Novo memorando entre Estados Unidos e Irã mexe com mercado de petróleo e bolsa, mas gera desconfiança na região
A assinatura de um Memorando de Entendimento (M.O.U.) entre os Estados Unidos e o Irã marcou o início de uma nova dinâmica no Oriente Médio, com reflexos imediatos nos mercados globais. O preço do barril de petróleo registrou queda, chegando perto de US$ 80, enquanto o índice Dow Jones Industrial atingiu um novo recorde, aproximando-se de 52 mil pontos. A informação foi divulgada por fontes norte-americanas.
O vice-presidente JD Vance destacou os efeitos do acordo, afirmando que ele reabre o Estreito de Ormuz, aumentando o fluxo de tráfego e contribuindo para a baixa nos preços do petróleo. Além disso, Vance ressaltou o compromisso de longo prazo para que o Irã não desenvolva armas nucleares.

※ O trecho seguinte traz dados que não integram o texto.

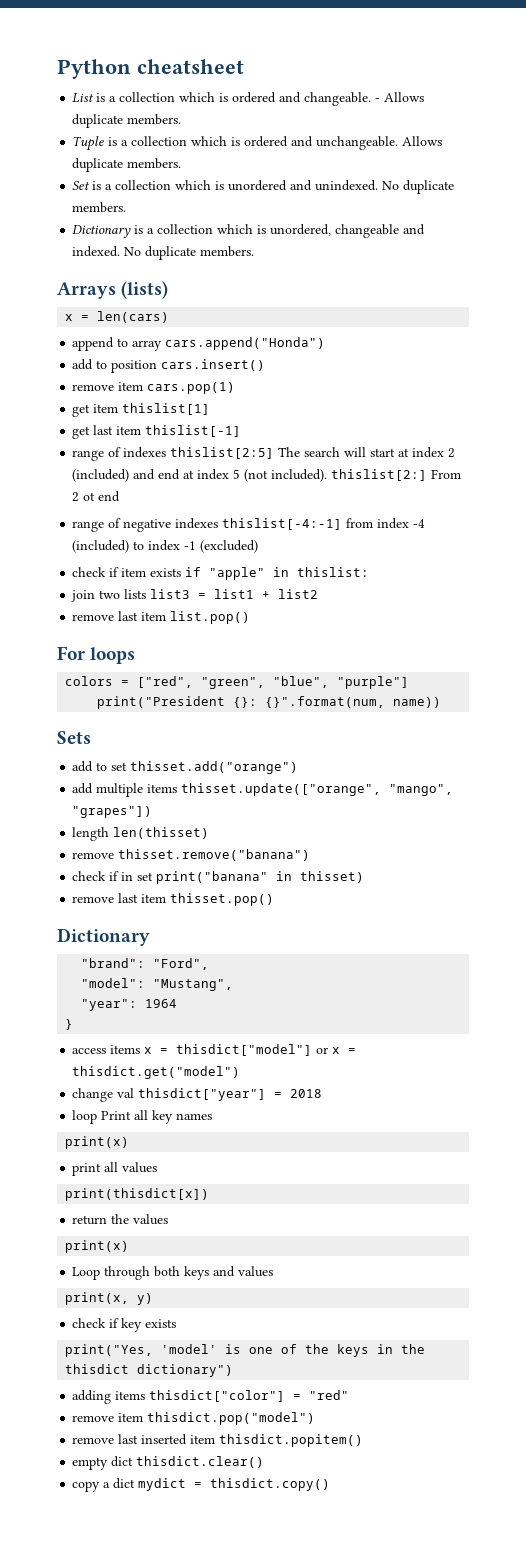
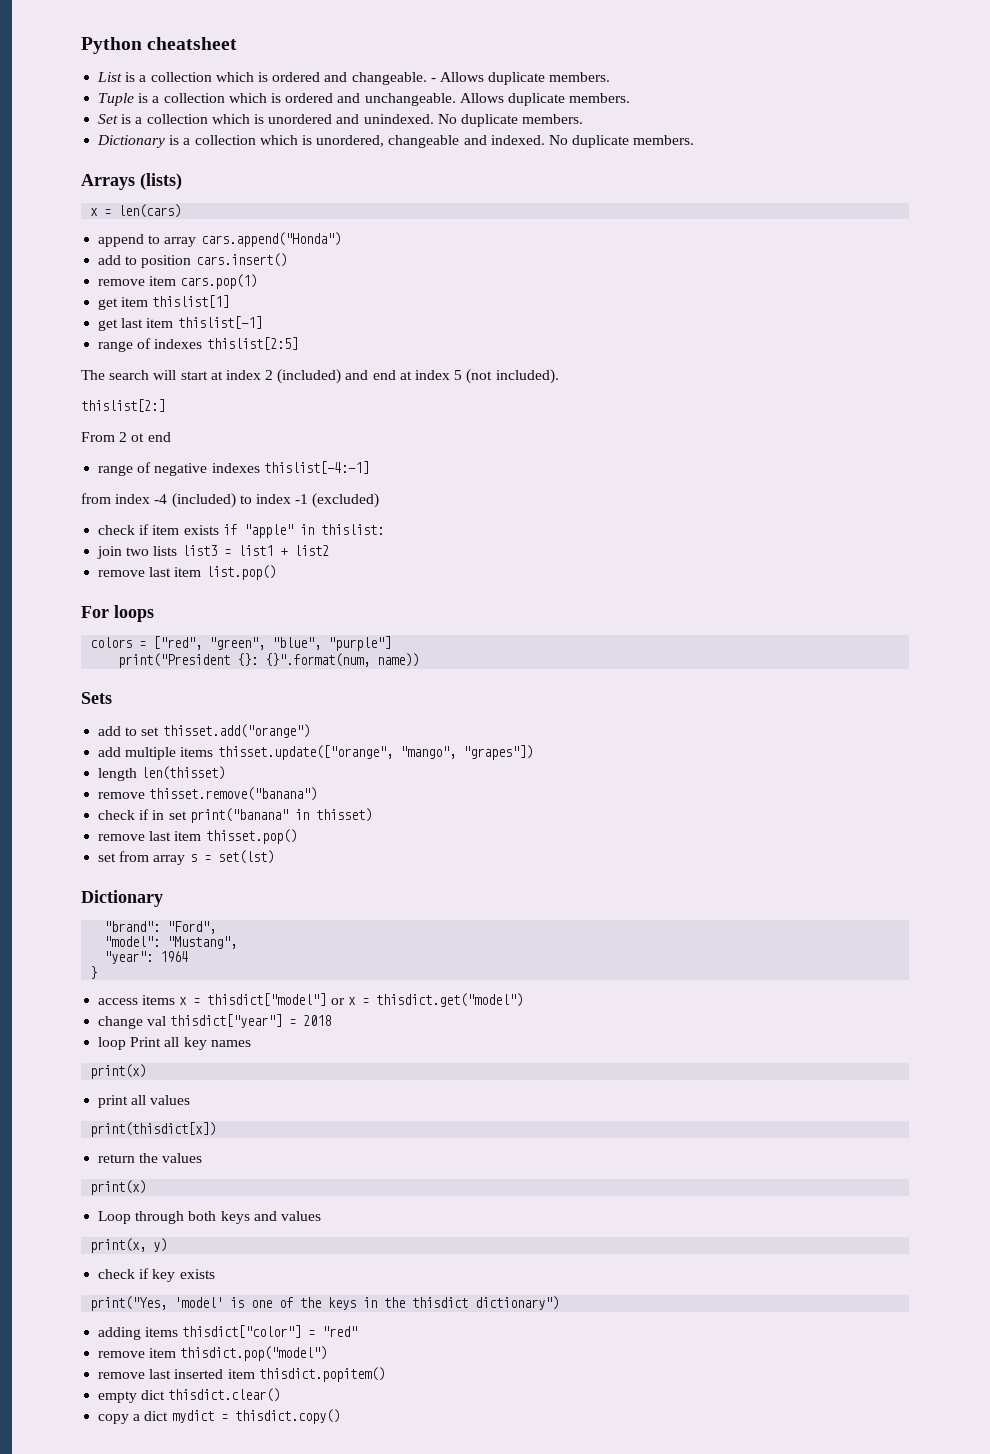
(275, 453) none -> (298, 343) //
(328, 475) none -> (559, 376) //
(428, 475) none -> (165, 405) //
(343, 524) none -> (369, 467) //
(275, 899) none -> [98,850,274,865] // set from array s = set(lst)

“O que este acordo faz é dizer aos iranianos que vocês não têm acesso ao dinheiro para reconstruir esse programa nuclear. Mas, se vocês estiverem dispostos a desistir desse programa a longo prazo, se estiverem dispostos a aceitar o regime de inspeções e verificação que é necessário para nos dar a confiança de que vocês nunca terão uma arma nuclear, então queremos que vocês sejam um país próspero e vamos reconvidá-los para a comunidade das nações.”
O presidente iraniano Masoud Pezeshkian considerou o M.O.U. uma fonte de orgulho, descrevendo-o como uma conquista significativa para o país e para toda a região, incluindo as forças de resistência. Os detalhes do acordo, segundo ele, serão apresentados em momento oportuno.
Apesar do otimismo declarado por autoridades americanas, o acordo gerou ceticismo em diversos setores. Estados do Golfo Pérsico expressaram desconfiança quanto às intenções do regime iraniano. Um artigo no Saudi State Daily apontou que a crise expôs a política agressiva do Irã para com seus vizinhos.
Do lado israelense, o M.O.U. foi classificado como uma “catástrofe” por alguns líderes. As preocupações incluem a não eliminação do programa nuclear iraniano, a falta de abordagem sobre mísseis balísticos e o financiamento de proxies na região. O primeiro-ministro de Israel, Benjamin Netanyahu, reiterou seu compromisso em impedir o Irã de obter armas nucleares, declarando que isso é uma missão de vida.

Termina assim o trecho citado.